WORK INSTRUCTIONS
Locate every line in the records below that contains the word "from", and copy each one.

MATERIAL SHOWN
--------

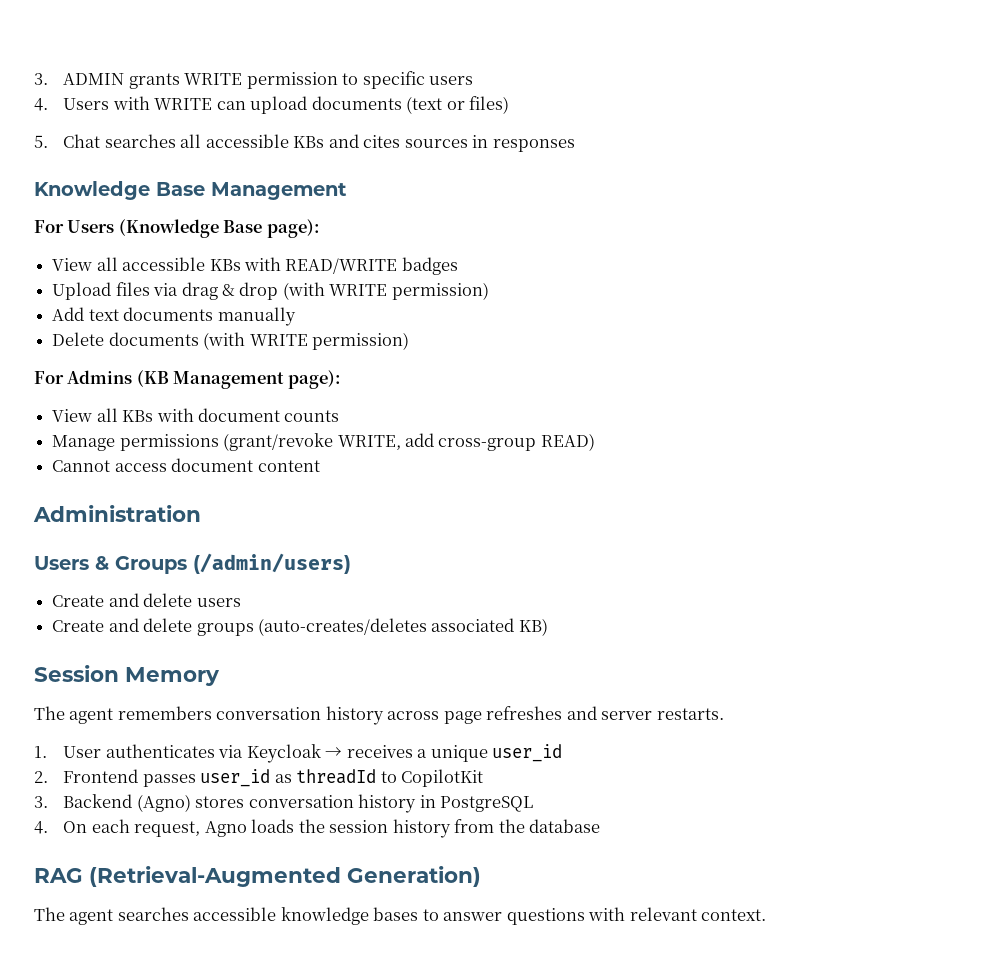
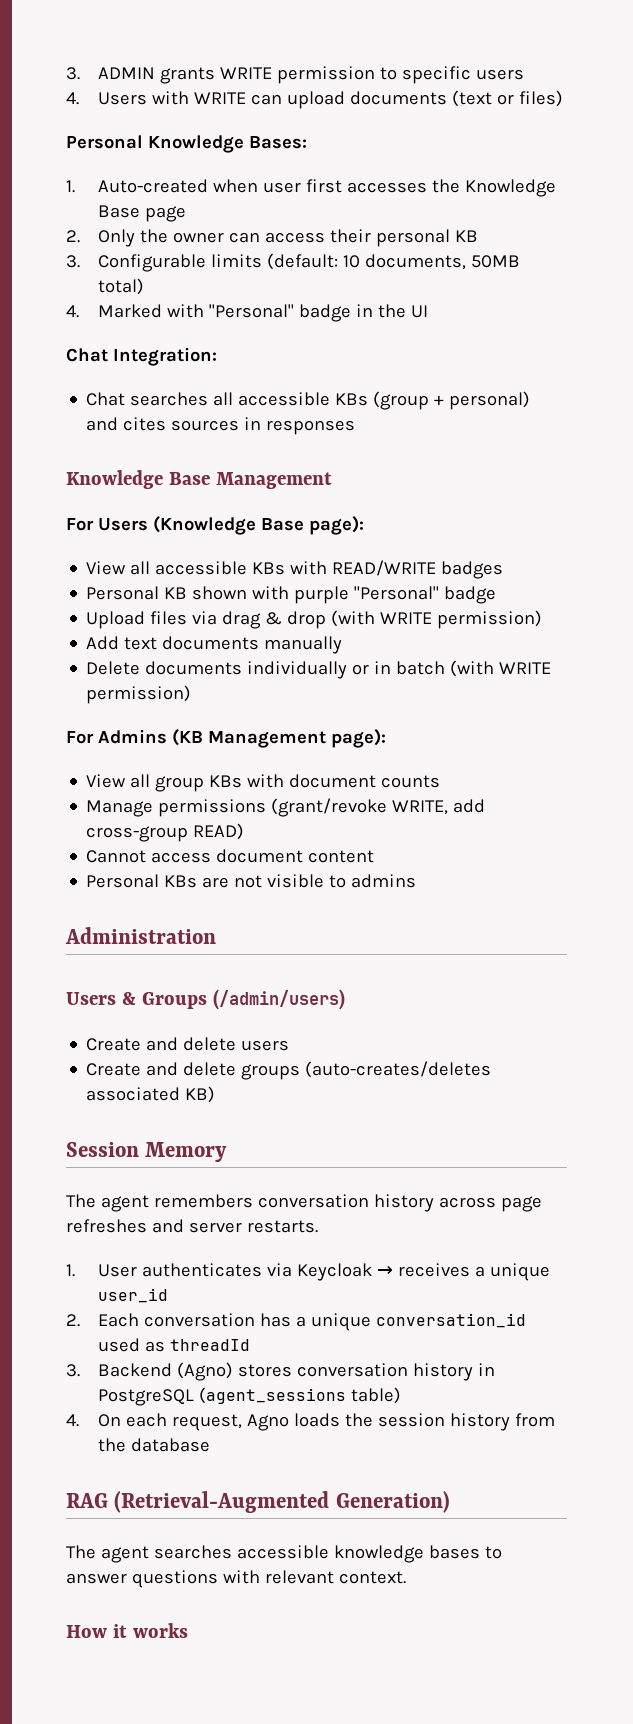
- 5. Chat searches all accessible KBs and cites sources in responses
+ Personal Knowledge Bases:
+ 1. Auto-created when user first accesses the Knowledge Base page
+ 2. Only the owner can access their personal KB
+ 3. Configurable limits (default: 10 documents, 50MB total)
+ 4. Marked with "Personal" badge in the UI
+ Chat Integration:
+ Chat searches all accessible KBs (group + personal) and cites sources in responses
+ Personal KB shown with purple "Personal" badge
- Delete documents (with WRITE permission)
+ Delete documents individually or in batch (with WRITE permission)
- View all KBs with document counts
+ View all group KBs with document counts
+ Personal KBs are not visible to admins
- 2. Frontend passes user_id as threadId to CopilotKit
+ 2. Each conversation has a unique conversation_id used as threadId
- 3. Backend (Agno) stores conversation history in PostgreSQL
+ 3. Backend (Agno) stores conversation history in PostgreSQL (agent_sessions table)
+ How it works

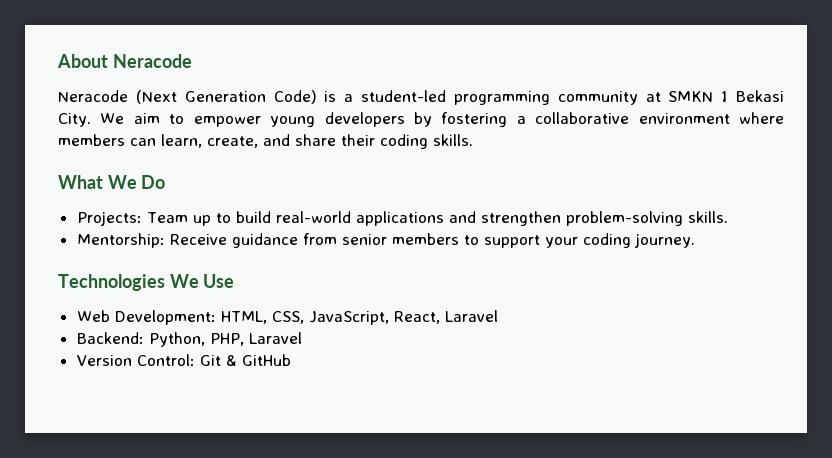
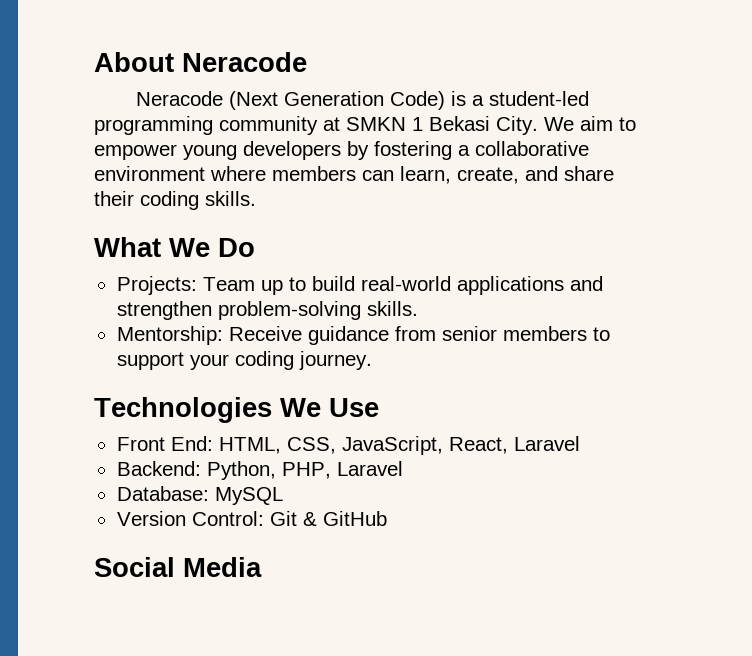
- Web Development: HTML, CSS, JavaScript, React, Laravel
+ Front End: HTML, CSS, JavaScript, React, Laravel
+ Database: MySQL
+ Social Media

--------

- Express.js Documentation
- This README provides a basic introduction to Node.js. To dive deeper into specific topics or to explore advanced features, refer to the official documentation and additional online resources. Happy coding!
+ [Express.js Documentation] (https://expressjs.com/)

--------

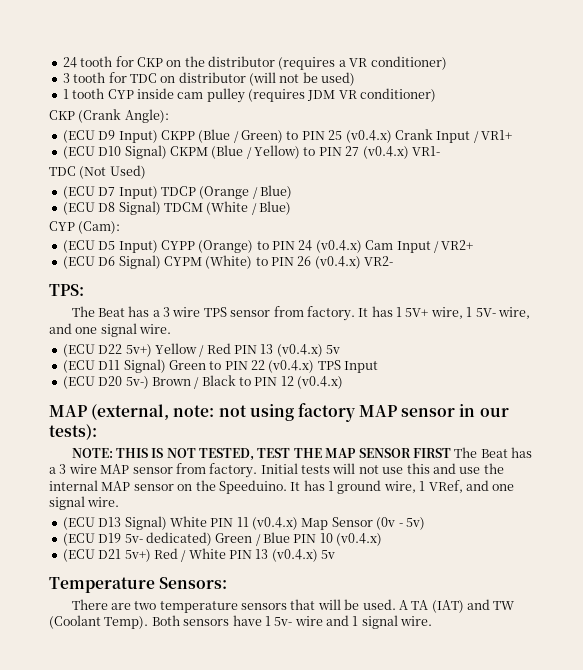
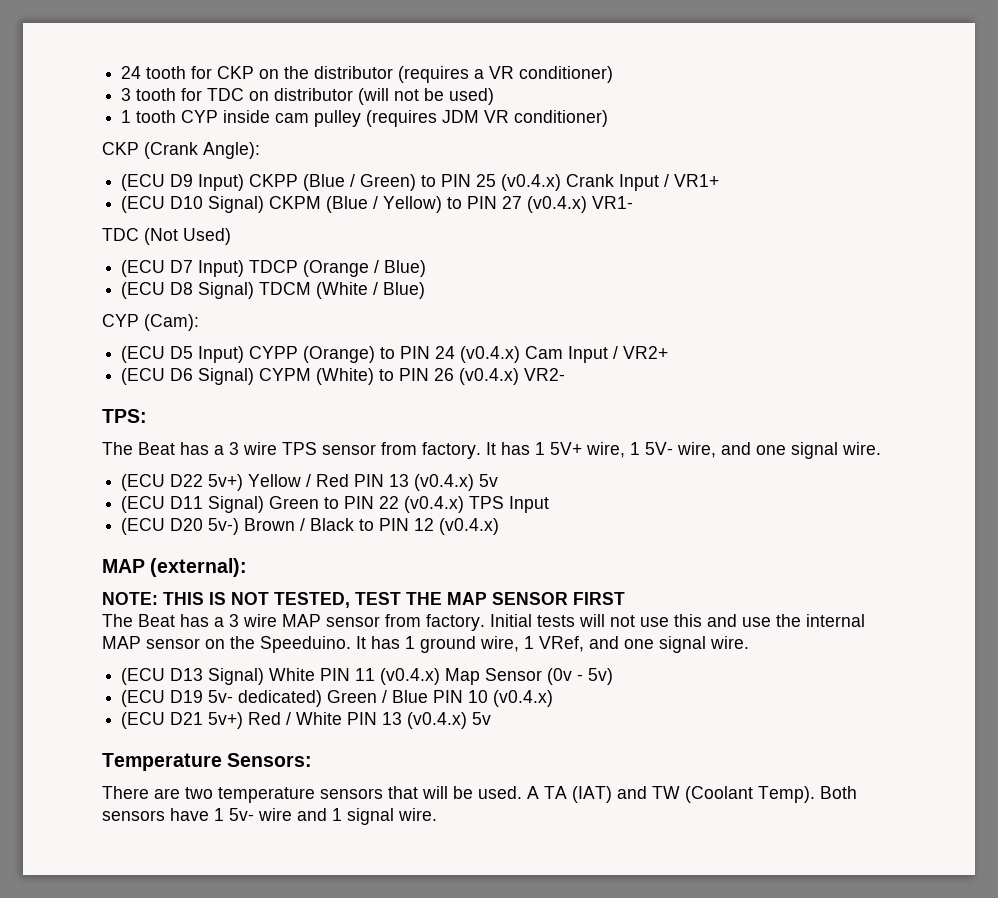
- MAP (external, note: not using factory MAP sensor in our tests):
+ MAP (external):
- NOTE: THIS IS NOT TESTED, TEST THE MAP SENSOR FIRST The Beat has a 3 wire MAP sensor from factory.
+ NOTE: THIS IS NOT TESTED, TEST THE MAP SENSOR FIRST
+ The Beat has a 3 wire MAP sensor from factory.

--------

EXERCISE RESPONSE
- NOTE: THIS IS NOT TESTED, TEST THE MAP SENSOR FIRST The Beat has a 3 wire MAP sensor from factory.
+ The Beat has a 3 wire MAP sensor from factory.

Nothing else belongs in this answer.